Sovereign Capability Development
This unique event has enabled participation from Australian and international organisations with ground-based and space-based surveillance systems to detect the two CubeSats coming apart. Canberra-based companies Clearbox Systems and EOS, along with InTrack Solutions from Adelaide and international players LEOlabs, Northern Space Security and USAF, and 10 other organisations, have combined their efforts with UNSW Canberra and the RAAF for the task.
This is a significant milestone in Australia’s space journey, with the M2 program developing and showcasing not only Australian capability but also the Australian space industry. With a Head of the Australian Space Agency, Enrico Palmero, tweeting, “The M2 mission is a great example of an Australian entity producing, testing and fielding satellite capability. This mission perfectly aligns with our purpose at the Agency to grow the space sector and create jobs for Australians – now and into the future.”

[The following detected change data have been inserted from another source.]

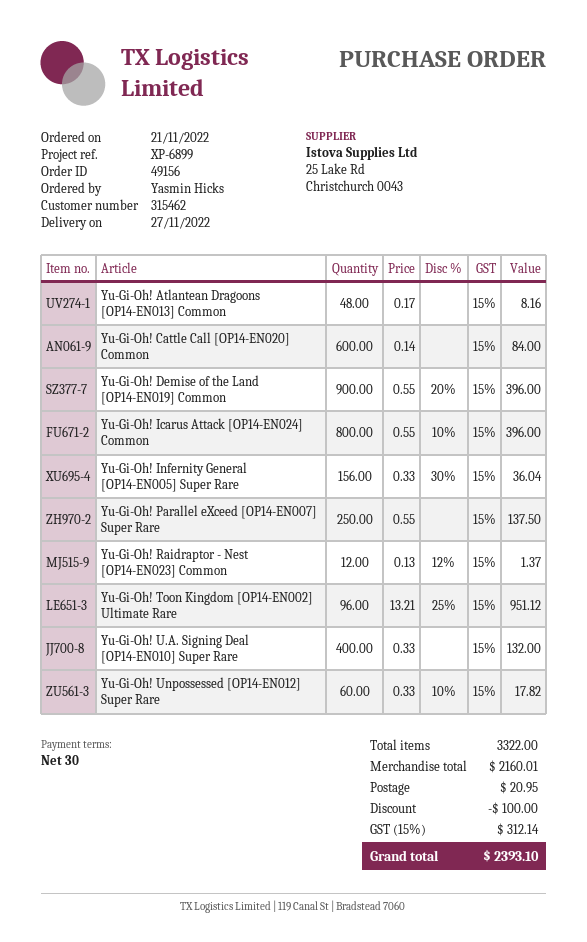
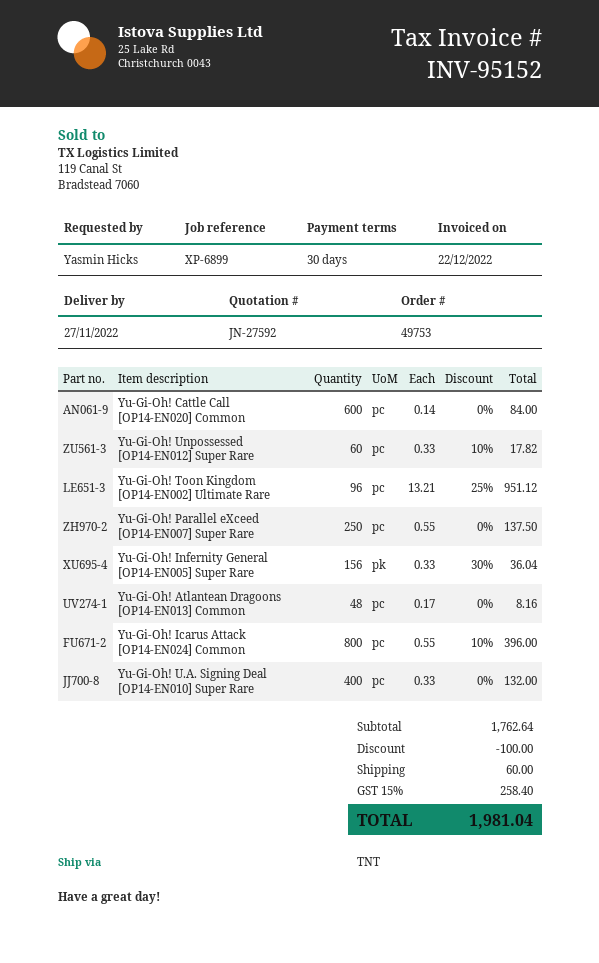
order number: 49156 -> 49753
Yu-Gi-Oh! Demise of the Land [OP14-EN019] Common: 900 x 0.55 - 20% = 396.00 -> none
Yu-Gi-Oh! Raidraptor - Nest [OP14-EN023] Common: 12 x 0.13 - 12% = 1.37 -> none
subtotal: 2160.01 -> 1762.64
shipping: 20.95 -> 60.00
tax: 15% = 312.14 -> 15% = 258.40
total: 2393.10 -> 1981.04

Professor Boyce echoed these and Air Vice-Marshal Roberts' sentiments stating that this is one of the most complex CubeSat programs ever attempted and will enable both UNSW Canberra Space and the RAAF to gain experience and capability in the development and operation of in-orbit space science and technology missions.
“It’s a step jump, not just the separation but the transition into formation flying. Australia now has demonstrated sovereign capability in elements of the technology needed for establishing next-generation intelligent constellations where the individual satellites work together as a team. Both Australian skills and know-how, and future Australian space technology opportunities, have taken a huge step forwards,” he said.
And it is not only the separation of the two spacecraft that has been achieved since M2 entered orbit earlier this year. Professor Boyce added that the spacecraft has the ability to alter its operational parameters leading to the potential to change missions once deployed.
“The most significant achievement is that we demonstrated that we can use the on-board processing capability of the spacecraft to apply and re-train (on the fly) artificial intelligence algorithms and get information generated by the AI back to ground.”
“We did so with a large data set of images pre-loaded before launch, to prove that the power-hungry onboard AI environment functions properly in space, and it did. It’s an Australian first, and one of the first worldwide. This positions us to apply the same AI capability to images we will collect with the onboard imaging systems when we get to that stage of the mission.”
The program which has included the M1 and M2 pathfinder missions have resulted in three spin-off companies, including Skycraft and Infinity Avionics. It has also supported a significant local supply chain of some 30 companies, leading to this being a significant program in Australia’s space infrastructure.
The space missions will also deliver research and educational outcomes for Defence and civilian students studying engineering at UNSW Canberra, strengthening Australia’s future space workforce.
The two satellites will now slowly diverge in a controlled manner as the team at UNSW Canberra Space prepare the spacecraft for mission objectives such as maritime surveillance and space domain awareness. So there are exciting times still ahead.
According to Professor Boyce, the project has gone well so far but they are taking it slowly.
“M2 is arguably one of the most complex Space 2.0 missions ever attempted, and many things about it are pushing the boundaries. We are bringing a professional and systematic mindset to it, in the same way, we apply absolutely professional space systems engineering approaches to developing the missions in the first place. We are taking our time and making sure we get it right,” he concluded.